The history of fluorescent dyes began over 100 years ago when German chemist Adolf von Baeyer produced the first synthetic fluorophore pigment from phthalic anhydride and resorcinol in 1871. Baeyer aptly named this compound resorcinphthalein. Today we know this chemical as fluorescein, a dye with an intense yellow-green fluorescence which serves as the basis for several xanthene-based fluorophores; including Oregon Green, rhodamine and several Alexa Fluor® dyes.¹ However, the application of fluorescein in biological research would not occur until several decades later.
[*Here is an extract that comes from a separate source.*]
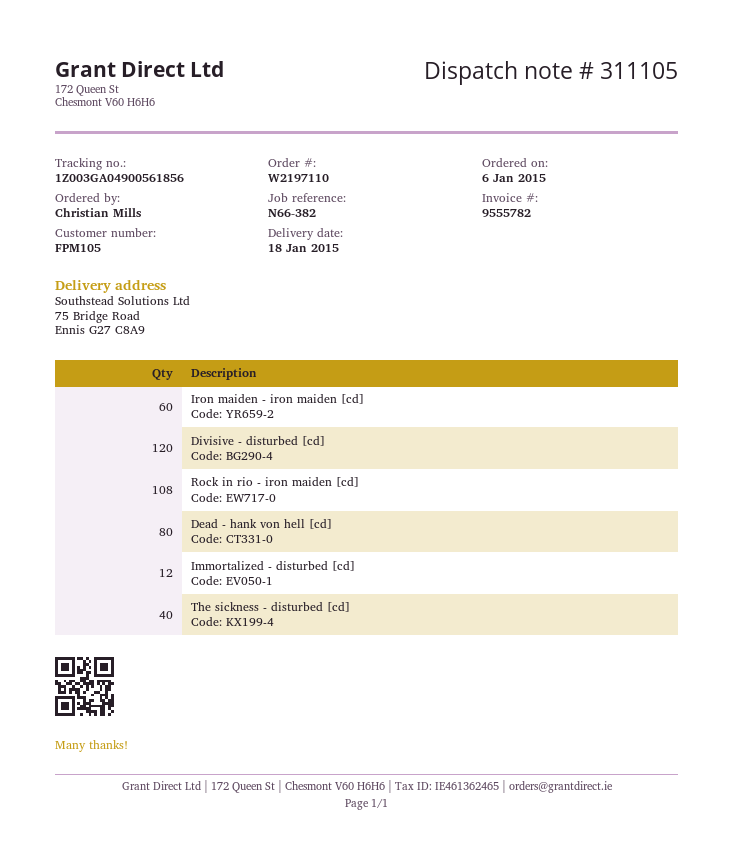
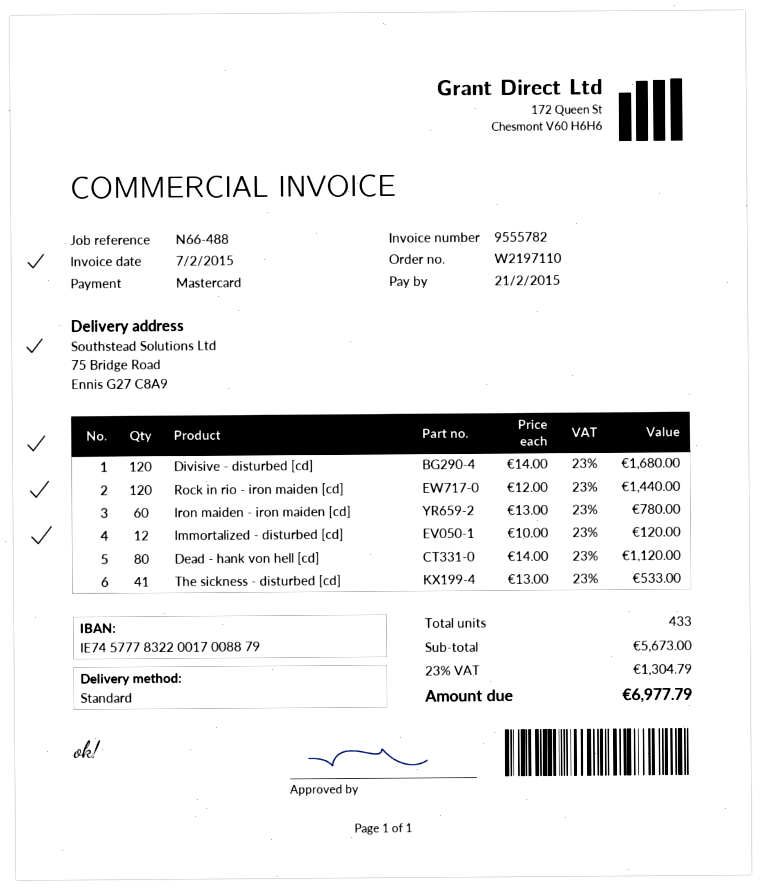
reference: N66-382 -> N66-488
Rock in rio - iron maiden [cd]: 108 -> 120
The sickness - disturbed [cd]: 40 -> 41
The Birth of Immunofluorescence

In 1941, an American physician named Albert Coons was working on a method to visualize antibodies specific for a bacterium associated with rheumatic fever. During his work, Coons recognized the much broader implications of labeling proteins with a fluorescent antibody in order to locate them in cells and tissue. Despite the infancy of the immunology field at the time, Coons and colleagues were the first to devise a method to visualize proteins in animal tissue by conjugating antibodies to fluorescein, a method we know today as immunofluorescence.² This was a colossal achievement and the use of fluorescent molecules in biology exploded. A PubMed search of publications utilizing immunofluorescence shows over 100,000 publications since Albert Coons first devised the technique 1941. And this is just the tip of the iceberg. Over the years fluorescent technologies have been developed to label not just protein but other biological components including organelles, membranes, lipids and nucleic acids. Today fluorescent probes are applied to nearly all biological research fields and are a core component of any modern laboratory.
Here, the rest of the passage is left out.